Lines holding the string "columns" in the listing below are to be copied.
Segment Open
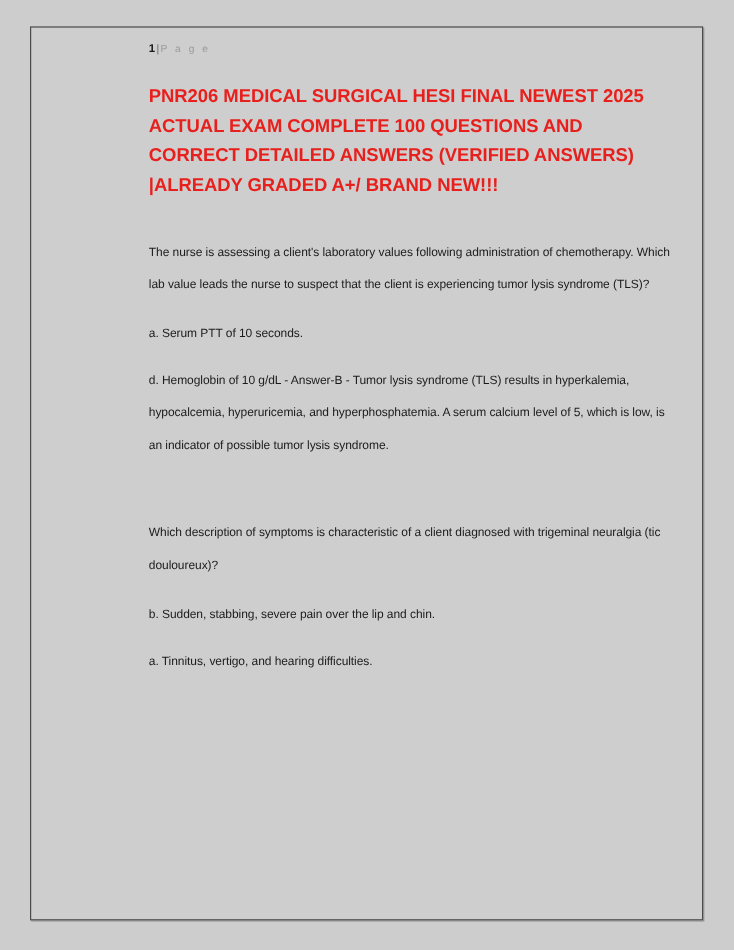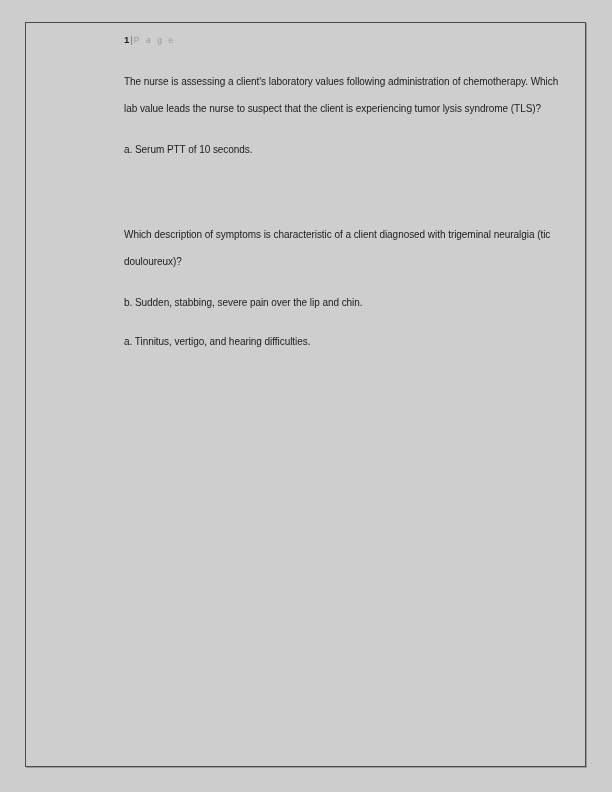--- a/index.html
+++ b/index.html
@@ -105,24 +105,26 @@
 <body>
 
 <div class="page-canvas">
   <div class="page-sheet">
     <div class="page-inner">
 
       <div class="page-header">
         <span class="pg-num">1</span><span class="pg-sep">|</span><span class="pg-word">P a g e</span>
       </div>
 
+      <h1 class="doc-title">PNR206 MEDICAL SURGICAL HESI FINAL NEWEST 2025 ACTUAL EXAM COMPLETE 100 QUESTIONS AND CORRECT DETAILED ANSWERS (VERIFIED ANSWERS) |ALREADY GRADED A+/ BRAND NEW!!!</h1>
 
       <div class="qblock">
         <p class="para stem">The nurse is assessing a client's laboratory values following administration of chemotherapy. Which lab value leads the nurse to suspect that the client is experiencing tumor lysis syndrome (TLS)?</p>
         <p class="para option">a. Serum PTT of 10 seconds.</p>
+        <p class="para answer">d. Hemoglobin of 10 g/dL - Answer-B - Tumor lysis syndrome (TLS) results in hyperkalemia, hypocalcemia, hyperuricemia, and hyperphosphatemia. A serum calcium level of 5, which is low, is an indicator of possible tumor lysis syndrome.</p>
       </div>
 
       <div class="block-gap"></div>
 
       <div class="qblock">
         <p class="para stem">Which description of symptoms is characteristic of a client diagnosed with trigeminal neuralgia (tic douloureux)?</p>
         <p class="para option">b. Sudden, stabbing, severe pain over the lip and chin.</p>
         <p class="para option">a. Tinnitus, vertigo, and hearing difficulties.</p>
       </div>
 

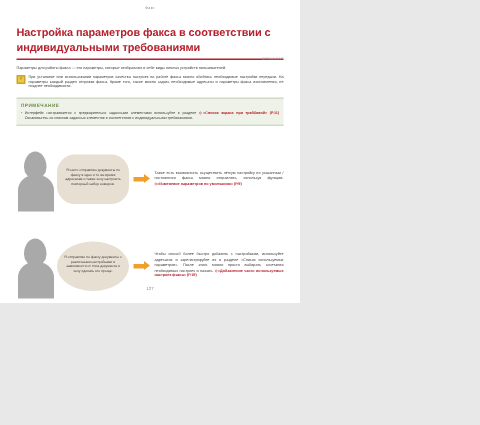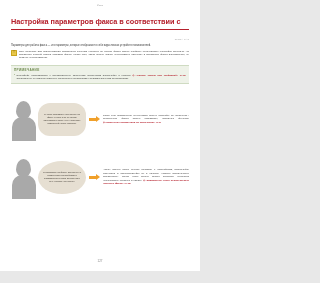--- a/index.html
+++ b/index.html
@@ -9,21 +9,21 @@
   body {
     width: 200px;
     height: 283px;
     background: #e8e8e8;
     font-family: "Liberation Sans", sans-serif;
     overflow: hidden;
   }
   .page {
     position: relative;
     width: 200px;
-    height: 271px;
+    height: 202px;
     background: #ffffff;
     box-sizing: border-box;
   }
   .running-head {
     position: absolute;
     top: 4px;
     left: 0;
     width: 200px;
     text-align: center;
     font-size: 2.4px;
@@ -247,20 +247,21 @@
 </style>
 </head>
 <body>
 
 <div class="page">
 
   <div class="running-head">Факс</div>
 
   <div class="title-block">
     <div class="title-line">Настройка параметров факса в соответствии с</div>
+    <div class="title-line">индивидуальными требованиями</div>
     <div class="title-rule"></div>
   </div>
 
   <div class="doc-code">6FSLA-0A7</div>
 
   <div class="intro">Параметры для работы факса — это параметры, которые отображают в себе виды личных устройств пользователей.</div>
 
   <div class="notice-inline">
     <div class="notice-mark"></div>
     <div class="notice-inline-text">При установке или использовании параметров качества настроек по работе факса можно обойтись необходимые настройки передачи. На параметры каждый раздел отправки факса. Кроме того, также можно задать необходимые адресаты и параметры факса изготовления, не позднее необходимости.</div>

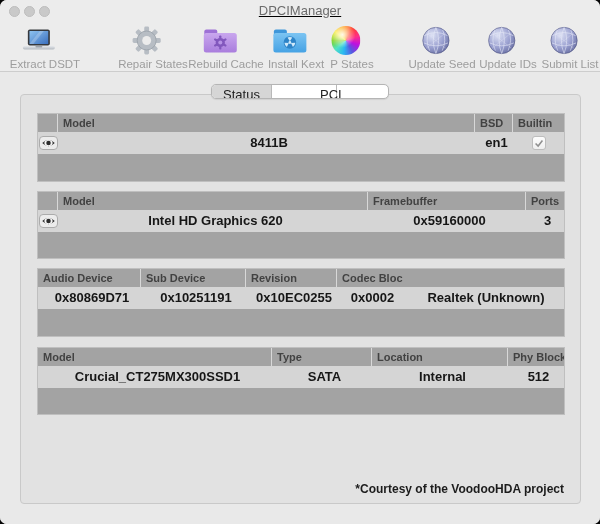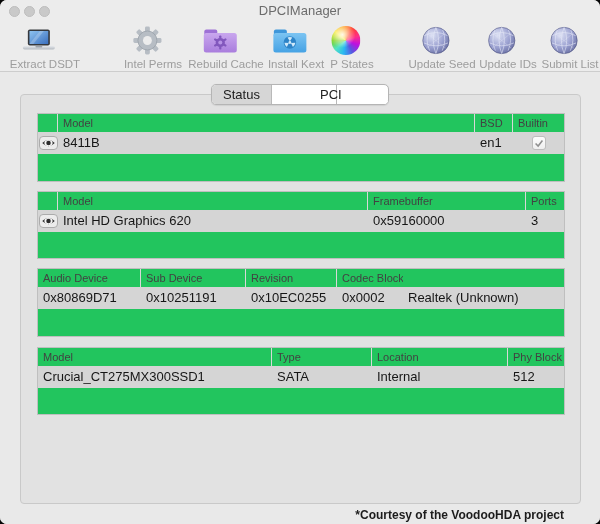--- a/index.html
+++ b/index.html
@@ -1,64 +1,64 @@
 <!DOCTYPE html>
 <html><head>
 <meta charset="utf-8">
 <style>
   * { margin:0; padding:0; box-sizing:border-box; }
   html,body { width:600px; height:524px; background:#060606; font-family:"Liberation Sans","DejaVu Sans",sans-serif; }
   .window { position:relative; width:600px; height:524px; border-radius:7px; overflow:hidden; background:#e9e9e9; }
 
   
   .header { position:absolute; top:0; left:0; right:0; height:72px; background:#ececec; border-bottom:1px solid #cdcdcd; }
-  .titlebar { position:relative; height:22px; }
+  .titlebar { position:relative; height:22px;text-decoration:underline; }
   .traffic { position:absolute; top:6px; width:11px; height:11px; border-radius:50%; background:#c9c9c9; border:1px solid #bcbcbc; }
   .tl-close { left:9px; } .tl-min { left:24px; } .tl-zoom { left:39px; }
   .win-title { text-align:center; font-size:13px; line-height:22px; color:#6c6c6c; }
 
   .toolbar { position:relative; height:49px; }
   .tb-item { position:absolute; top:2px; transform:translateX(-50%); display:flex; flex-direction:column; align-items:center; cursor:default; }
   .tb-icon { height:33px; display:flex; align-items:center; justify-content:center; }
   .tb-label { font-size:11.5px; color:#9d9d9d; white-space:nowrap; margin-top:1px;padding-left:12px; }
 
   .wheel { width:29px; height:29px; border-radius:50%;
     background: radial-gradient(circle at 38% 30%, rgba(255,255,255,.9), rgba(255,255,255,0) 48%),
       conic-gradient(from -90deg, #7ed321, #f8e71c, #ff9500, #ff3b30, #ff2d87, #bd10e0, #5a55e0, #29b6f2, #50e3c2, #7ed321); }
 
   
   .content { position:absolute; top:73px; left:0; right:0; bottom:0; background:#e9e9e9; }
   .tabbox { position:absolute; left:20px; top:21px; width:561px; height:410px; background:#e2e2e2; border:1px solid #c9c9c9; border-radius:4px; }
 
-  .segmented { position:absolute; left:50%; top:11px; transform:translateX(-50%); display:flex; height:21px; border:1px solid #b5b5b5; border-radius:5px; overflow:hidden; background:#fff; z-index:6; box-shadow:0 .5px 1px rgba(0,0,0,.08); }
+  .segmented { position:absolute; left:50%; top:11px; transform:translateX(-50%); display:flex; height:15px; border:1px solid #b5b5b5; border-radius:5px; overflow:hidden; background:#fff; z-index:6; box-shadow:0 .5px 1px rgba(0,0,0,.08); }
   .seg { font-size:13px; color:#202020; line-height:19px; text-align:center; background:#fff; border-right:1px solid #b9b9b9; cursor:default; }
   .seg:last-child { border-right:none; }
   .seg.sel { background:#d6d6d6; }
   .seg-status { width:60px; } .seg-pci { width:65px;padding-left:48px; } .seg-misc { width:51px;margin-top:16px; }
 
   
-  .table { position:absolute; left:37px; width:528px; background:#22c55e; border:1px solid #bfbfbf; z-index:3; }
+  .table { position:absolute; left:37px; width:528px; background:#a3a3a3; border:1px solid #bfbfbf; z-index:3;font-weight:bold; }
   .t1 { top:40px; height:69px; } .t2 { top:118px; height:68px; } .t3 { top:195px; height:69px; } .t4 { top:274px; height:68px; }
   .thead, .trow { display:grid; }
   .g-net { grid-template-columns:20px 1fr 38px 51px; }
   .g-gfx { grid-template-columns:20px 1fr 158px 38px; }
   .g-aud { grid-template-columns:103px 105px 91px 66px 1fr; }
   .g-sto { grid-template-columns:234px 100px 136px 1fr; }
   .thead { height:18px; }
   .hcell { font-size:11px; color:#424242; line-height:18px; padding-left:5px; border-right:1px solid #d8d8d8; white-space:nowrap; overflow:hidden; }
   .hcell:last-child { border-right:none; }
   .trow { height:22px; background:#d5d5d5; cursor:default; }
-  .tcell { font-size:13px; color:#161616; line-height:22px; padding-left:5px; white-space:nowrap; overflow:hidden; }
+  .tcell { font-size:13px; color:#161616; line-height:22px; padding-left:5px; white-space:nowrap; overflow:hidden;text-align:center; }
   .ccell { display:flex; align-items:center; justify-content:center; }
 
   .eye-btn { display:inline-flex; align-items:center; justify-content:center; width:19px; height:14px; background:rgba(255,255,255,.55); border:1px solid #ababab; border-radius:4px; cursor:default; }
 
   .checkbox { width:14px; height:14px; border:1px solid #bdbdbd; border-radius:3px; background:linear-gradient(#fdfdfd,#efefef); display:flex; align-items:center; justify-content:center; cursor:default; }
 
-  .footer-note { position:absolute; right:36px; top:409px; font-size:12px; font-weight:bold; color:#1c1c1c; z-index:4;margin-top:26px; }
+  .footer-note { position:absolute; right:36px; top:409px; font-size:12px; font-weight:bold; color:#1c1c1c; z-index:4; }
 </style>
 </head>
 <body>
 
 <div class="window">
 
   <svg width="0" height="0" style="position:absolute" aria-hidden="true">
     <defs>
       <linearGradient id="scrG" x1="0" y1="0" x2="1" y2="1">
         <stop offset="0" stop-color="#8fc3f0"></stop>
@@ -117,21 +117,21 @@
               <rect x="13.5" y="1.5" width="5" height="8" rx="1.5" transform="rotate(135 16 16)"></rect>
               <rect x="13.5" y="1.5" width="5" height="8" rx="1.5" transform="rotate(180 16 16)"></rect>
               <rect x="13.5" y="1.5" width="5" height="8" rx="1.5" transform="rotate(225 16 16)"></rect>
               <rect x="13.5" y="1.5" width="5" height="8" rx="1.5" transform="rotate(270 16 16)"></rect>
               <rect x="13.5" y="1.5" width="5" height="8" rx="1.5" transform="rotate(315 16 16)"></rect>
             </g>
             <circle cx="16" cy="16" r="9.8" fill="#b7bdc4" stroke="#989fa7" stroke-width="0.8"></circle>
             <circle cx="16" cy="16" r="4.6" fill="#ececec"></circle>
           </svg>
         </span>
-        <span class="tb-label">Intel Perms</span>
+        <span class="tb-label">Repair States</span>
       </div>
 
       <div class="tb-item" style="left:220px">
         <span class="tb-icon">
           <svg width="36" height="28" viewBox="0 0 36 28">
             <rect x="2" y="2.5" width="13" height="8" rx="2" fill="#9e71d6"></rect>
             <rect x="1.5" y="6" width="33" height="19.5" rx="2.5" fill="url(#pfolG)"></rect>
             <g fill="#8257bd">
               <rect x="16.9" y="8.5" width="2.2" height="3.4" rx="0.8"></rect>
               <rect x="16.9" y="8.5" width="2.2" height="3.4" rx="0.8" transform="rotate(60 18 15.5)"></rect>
Segment Closed
▸ **Your response**
   .g-net { grid-template-columns:20px 1fr 38px 51px; }
   .g-gfx { grid-template-columns:20px 1fr 158px 38px; }
   .g-aud { grid-template-columns:103px 105px 91px 66px 1fr; }
   .g-sto { grid-template-columns:234px 100px 136px 1fr; }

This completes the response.